AM: I’ll be honest with you, I really wasn’t sure that I really wanted to sit in this room again for week after week and month after month and try and drag bits out of my soul and my heart and my head, but when there was nothing else to do, I just sat here and did it. And it’s going to be a good collection of songs! We won’t release something unless we think it’s good enough. The last album was too good for us to follow it with a dog. So we’ll see how it goes. But in the meantime, we’re still catching up with all these tours and gigs that have been rescheduled. Everything’s totally out of whack at the moment in terms of scheduling.
MM: You’re coming to the states for your 40th anniversary delayed — [and the tour starts this Saturday, April 23, in Florida! — ed.]
AM: Three years late, but yeah!
MM: What can we expect when we see OMD on stage, starting this week!
AM: I don’t want to give too much away. Primarily, we are celebrating 40 years of having lots of hits, and so we will be playing all of the hits that we normally play anyway when we were kind of a support act. In the last time we were over there, we were supporting The B-52s. But of course, now we’re able to play for an hour and 40 minutes and not just 45 minutes. We will be playing a couple of new things, a couple of deep-dive things for the hardcore fans of things that we don’t often play. It will be a mix, but everybody’s going to get the hits they want to hear as well.

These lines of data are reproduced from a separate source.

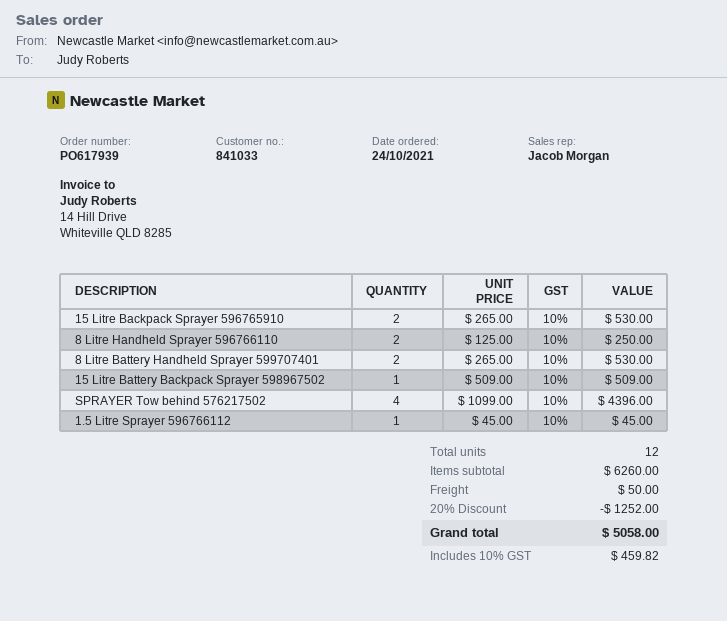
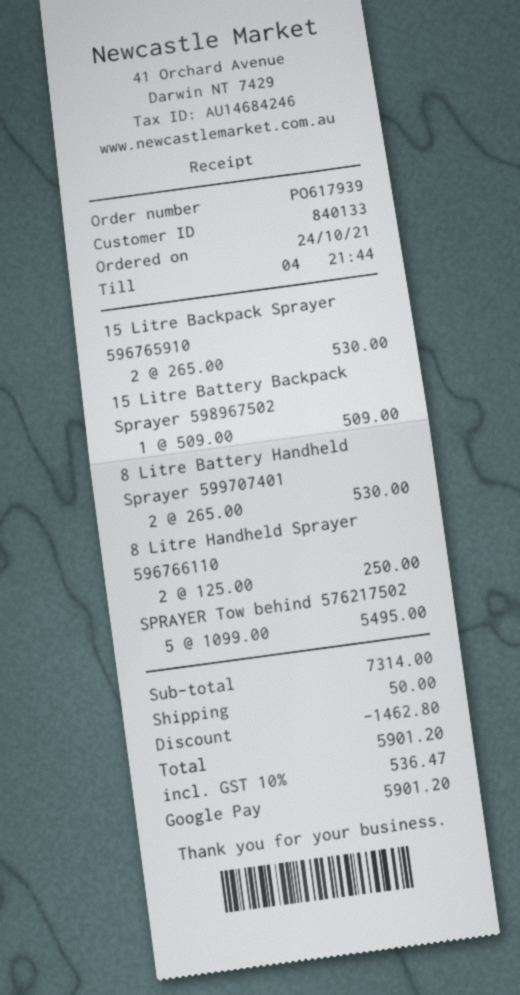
customer number: 841033 -> 840133
SPRAYER Tow behind 576217502: 4 x 1099.00 = 4396.00 -> 5 x 1099.00 = 5495.00
1.5 Litre Sprayer 596766112: 1 x 45.00 = 45.00 -> none
subtotal: 6260.00 -> 7314.00
discount: 1252.00 -> 1462.80
tax: 10% = 459.82 -> 10% = 536.47
total: 5058.00 -> 5901.20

MM: It’s always a great live show, Andy, and one of the things I wanted to ask you about was the chemistry between you and your bandmates. Every time I watch you guys, you seem like you have some sort of like ESP going on, where there are stage cues or something and everybody kind of like, not to say they know their part, but they just seem to naturally fall into it. Does that make any sense?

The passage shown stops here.